Version difference data:
# # # #
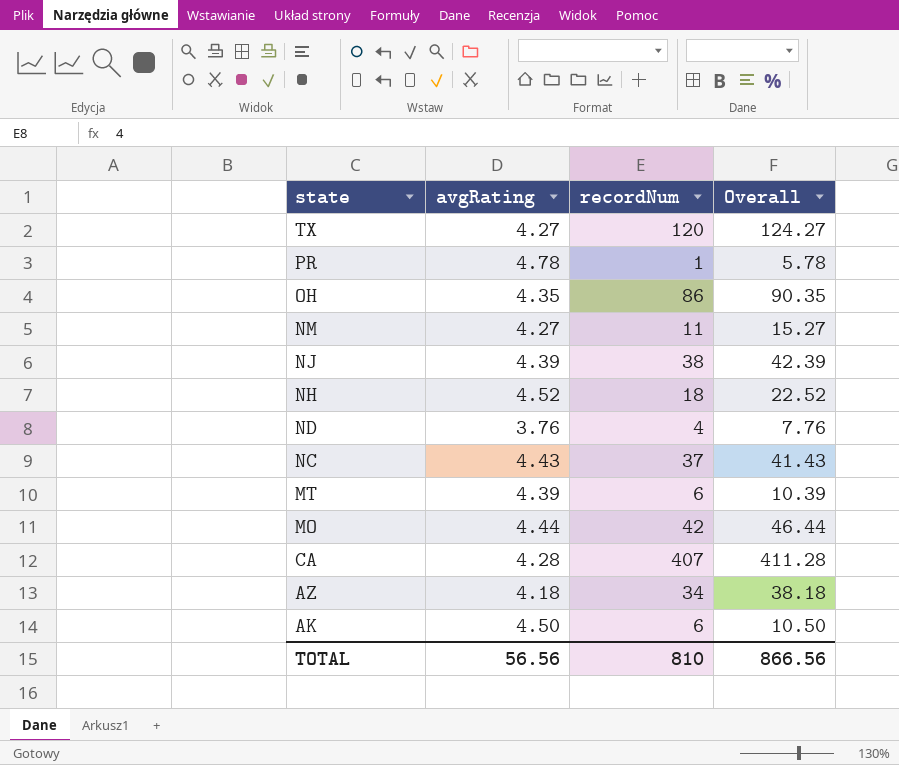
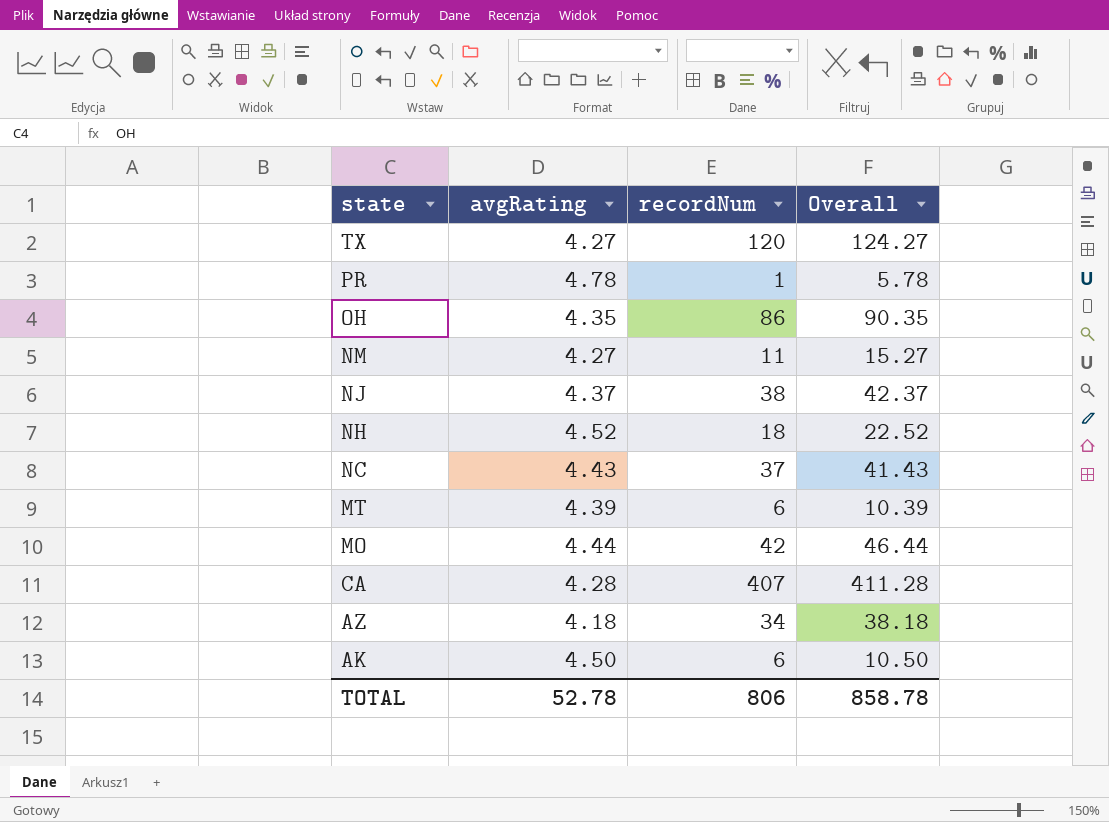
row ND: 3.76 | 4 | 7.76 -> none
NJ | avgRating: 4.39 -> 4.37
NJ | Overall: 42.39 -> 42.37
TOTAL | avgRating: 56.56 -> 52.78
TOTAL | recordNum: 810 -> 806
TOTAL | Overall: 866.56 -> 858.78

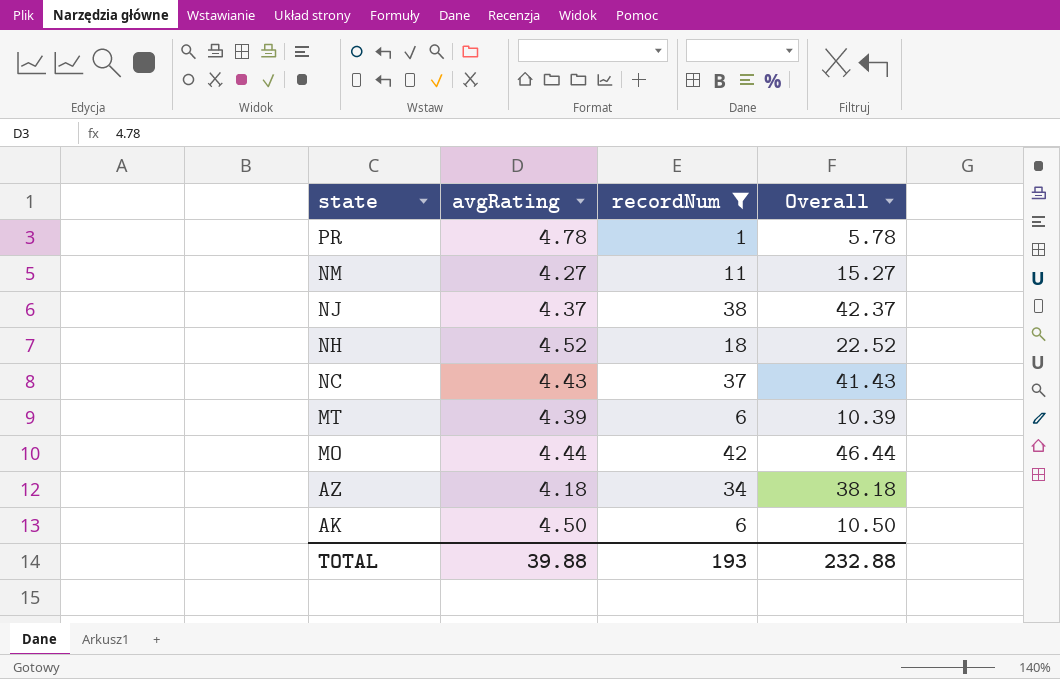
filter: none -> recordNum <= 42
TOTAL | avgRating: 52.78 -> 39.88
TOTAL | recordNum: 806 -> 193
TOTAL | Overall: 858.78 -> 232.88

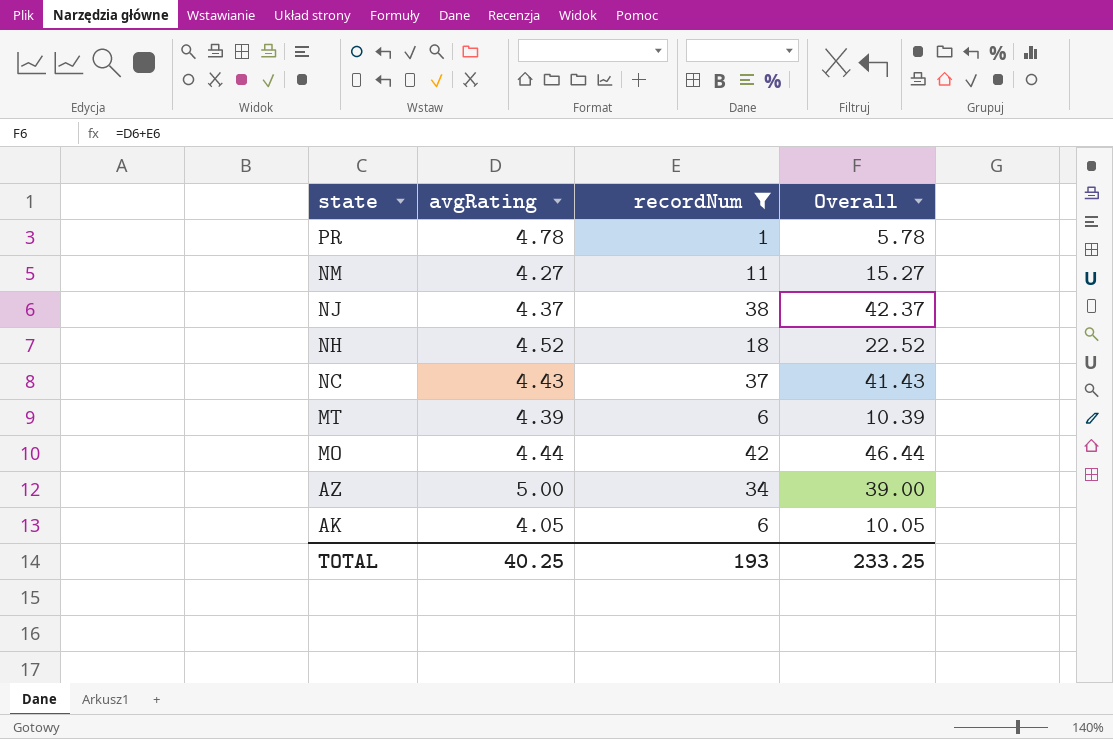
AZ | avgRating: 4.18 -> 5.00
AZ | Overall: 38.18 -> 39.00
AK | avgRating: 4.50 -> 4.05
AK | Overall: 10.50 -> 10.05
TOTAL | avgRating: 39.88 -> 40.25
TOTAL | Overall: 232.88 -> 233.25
# # # #
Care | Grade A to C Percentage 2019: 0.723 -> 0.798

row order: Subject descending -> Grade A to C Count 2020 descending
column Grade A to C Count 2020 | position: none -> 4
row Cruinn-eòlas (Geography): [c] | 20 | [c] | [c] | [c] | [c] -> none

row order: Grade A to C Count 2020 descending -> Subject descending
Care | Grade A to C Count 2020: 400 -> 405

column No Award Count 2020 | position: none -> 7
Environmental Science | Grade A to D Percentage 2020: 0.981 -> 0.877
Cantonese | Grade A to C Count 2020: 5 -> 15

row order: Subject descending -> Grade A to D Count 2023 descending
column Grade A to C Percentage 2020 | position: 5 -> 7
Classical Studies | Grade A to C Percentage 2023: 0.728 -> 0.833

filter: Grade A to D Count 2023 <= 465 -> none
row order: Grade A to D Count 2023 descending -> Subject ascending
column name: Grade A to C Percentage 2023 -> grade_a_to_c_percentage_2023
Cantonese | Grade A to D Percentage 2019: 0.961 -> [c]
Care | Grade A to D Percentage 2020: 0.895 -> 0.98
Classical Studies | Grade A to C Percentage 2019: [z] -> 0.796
# # # #
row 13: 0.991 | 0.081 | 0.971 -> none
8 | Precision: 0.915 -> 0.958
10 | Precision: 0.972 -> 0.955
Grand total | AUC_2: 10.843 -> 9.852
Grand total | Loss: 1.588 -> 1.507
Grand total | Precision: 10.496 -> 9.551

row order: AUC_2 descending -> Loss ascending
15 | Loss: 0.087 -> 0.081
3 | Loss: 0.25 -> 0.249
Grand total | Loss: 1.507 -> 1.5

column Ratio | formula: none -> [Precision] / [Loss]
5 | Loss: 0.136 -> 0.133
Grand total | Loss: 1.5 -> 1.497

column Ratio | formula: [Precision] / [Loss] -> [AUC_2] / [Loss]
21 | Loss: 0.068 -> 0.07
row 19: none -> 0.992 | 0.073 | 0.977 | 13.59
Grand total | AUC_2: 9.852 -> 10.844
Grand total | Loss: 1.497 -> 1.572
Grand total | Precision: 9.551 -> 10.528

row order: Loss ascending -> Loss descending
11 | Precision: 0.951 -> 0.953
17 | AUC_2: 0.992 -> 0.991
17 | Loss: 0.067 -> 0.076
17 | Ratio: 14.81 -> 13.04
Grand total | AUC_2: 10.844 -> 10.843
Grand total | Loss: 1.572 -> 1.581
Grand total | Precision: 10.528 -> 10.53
# # # #
WHAT THE TASK REQUIRES:
An exact copy is needed. It runs from the line above containing "row ND: 3.76 | 4 | 7.76 -> none" down to the line containing "TOTAL | Overall: 232.88 -> 233.25", both included, with no pictures.

PROBLEM SOLUTION:
row ND: 3.76 | 4 | 7.76 -> none
NJ | avgRating: 4.39 -> 4.37
NJ | Overall: 42.39 -> 42.37
TOTAL | avgRating: 56.56 -> 52.78
TOTAL | recordNum: 810 -> 806
TOTAL | Overall: 866.56 -> 858.78

filter: none -> recordNum <= 42
TOTAL | avgRating: 52.78 -> 39.88
TOTAL | recordNum: 806 -> 193
TOTAL | Overall: 858.78 -> 232.88

AZ | avgRating: 4.18 -> 5.00
AZ | Overall: 38.18 -> 39.00
AK | avgRating: 4.50 -> 4.05
AK | Overall: 10.50 -> 10.05
TOTAL | avgRating: 39.88 -> 40.25
TOTAL | Overall: 232.88 -> 233.25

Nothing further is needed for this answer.